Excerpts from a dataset
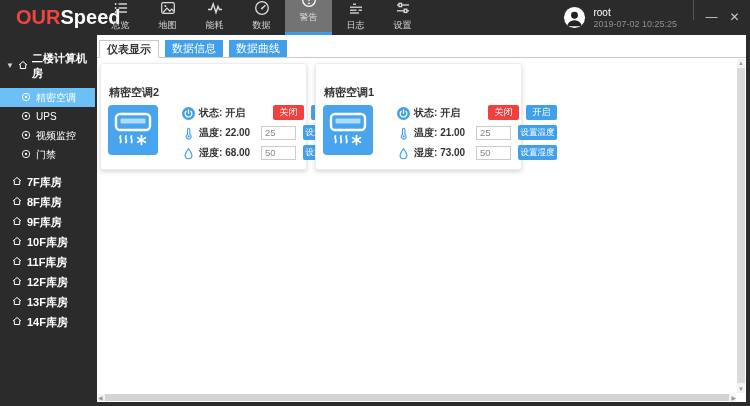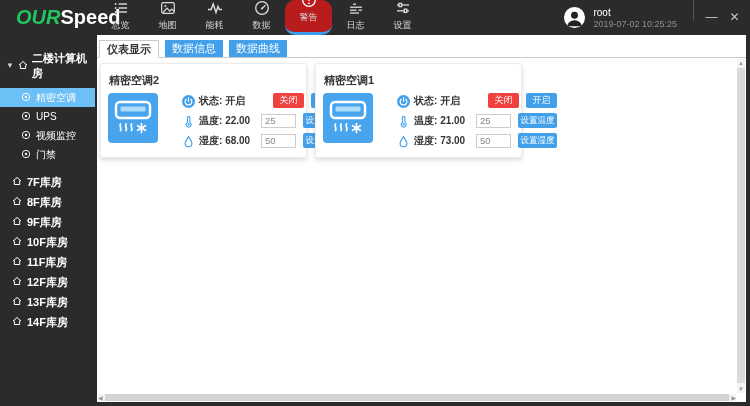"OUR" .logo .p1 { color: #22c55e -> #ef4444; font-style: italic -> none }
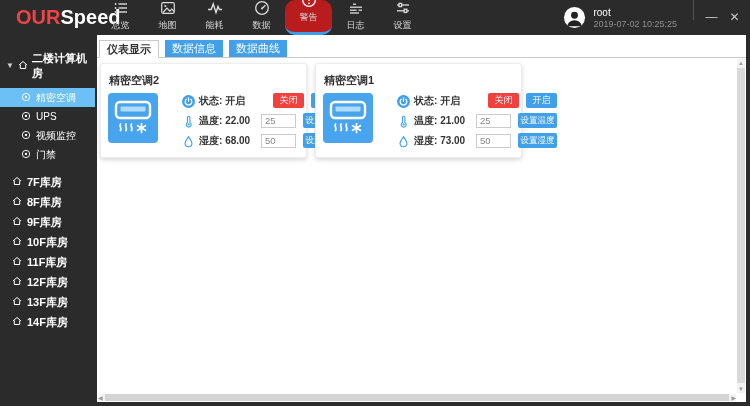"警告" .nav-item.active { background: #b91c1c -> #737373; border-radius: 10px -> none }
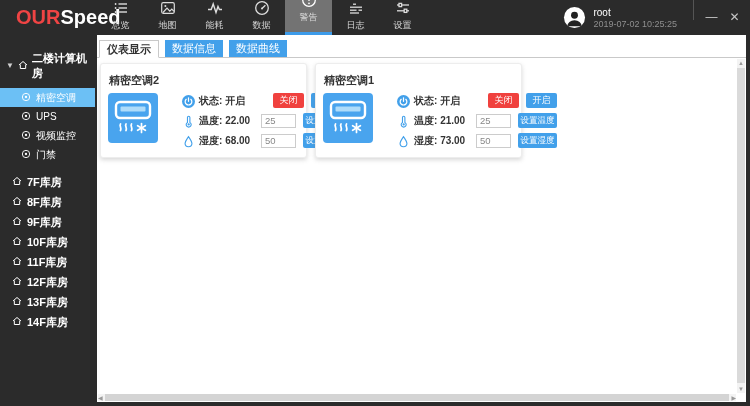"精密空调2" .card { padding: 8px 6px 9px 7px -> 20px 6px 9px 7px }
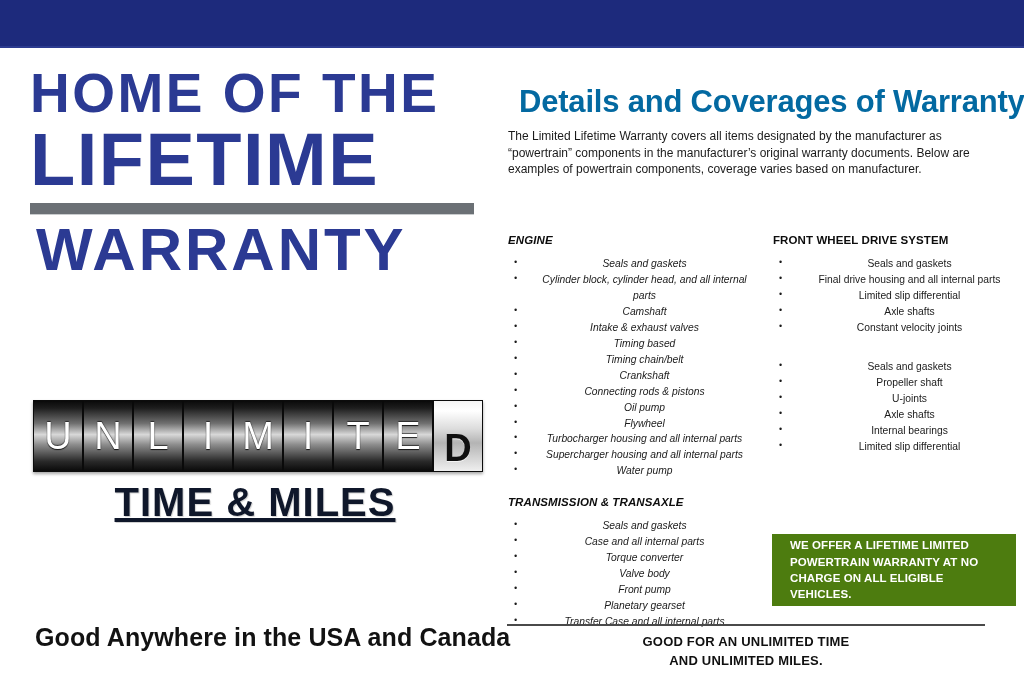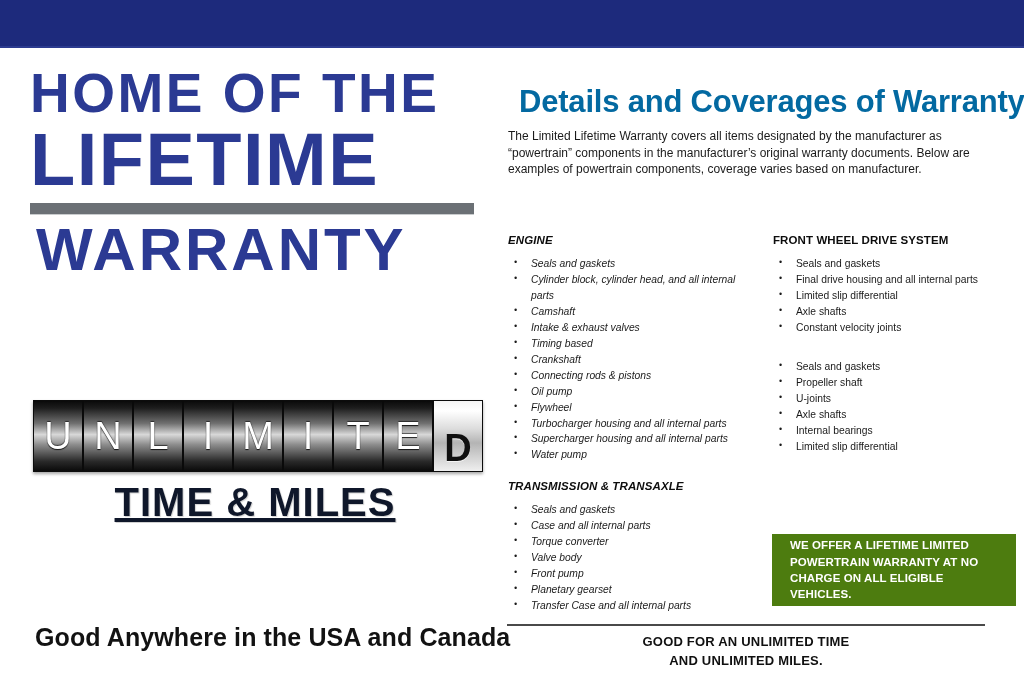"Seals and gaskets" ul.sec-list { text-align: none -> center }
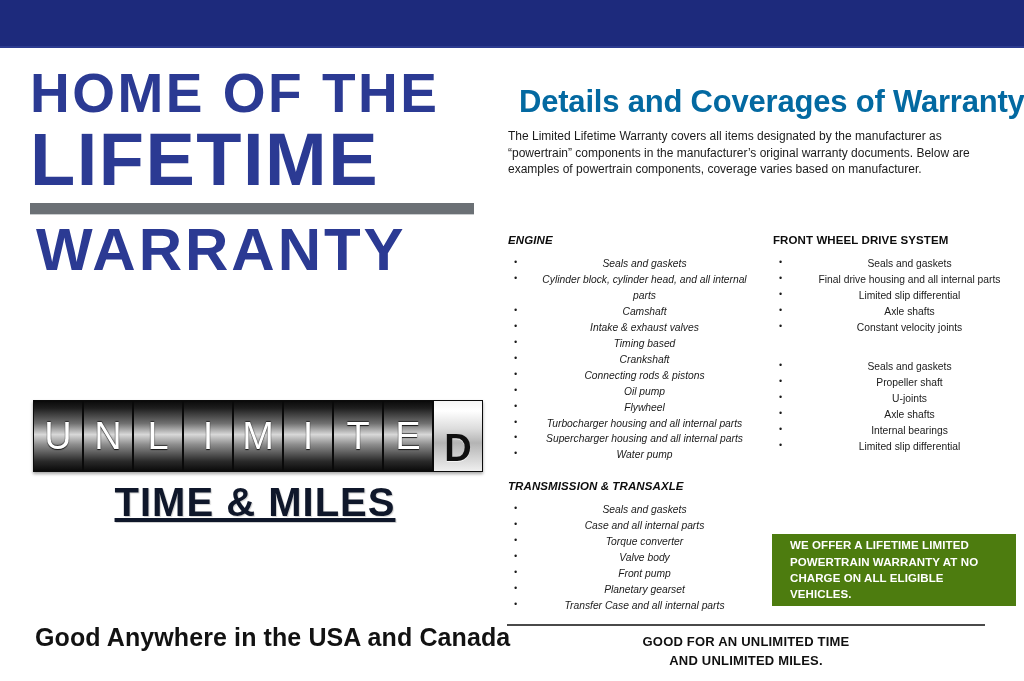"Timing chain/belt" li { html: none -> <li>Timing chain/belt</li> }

WORK ITEM = Reproduce, word for word, every line from the one that contains "padding: 8px 6px" to the end of the data, including both ends; omit all pictures.

PROBLEM SOLUTION =
"精密空调2" .card { padding: 8px 6px 9px 7px -> 20px 6px 9px 7px }
"Seals and gaskets" ul.sec-list { text-align: none -> center }
"Timing chain/belt" li { html: none -> <li>Timing chain/belt</li> }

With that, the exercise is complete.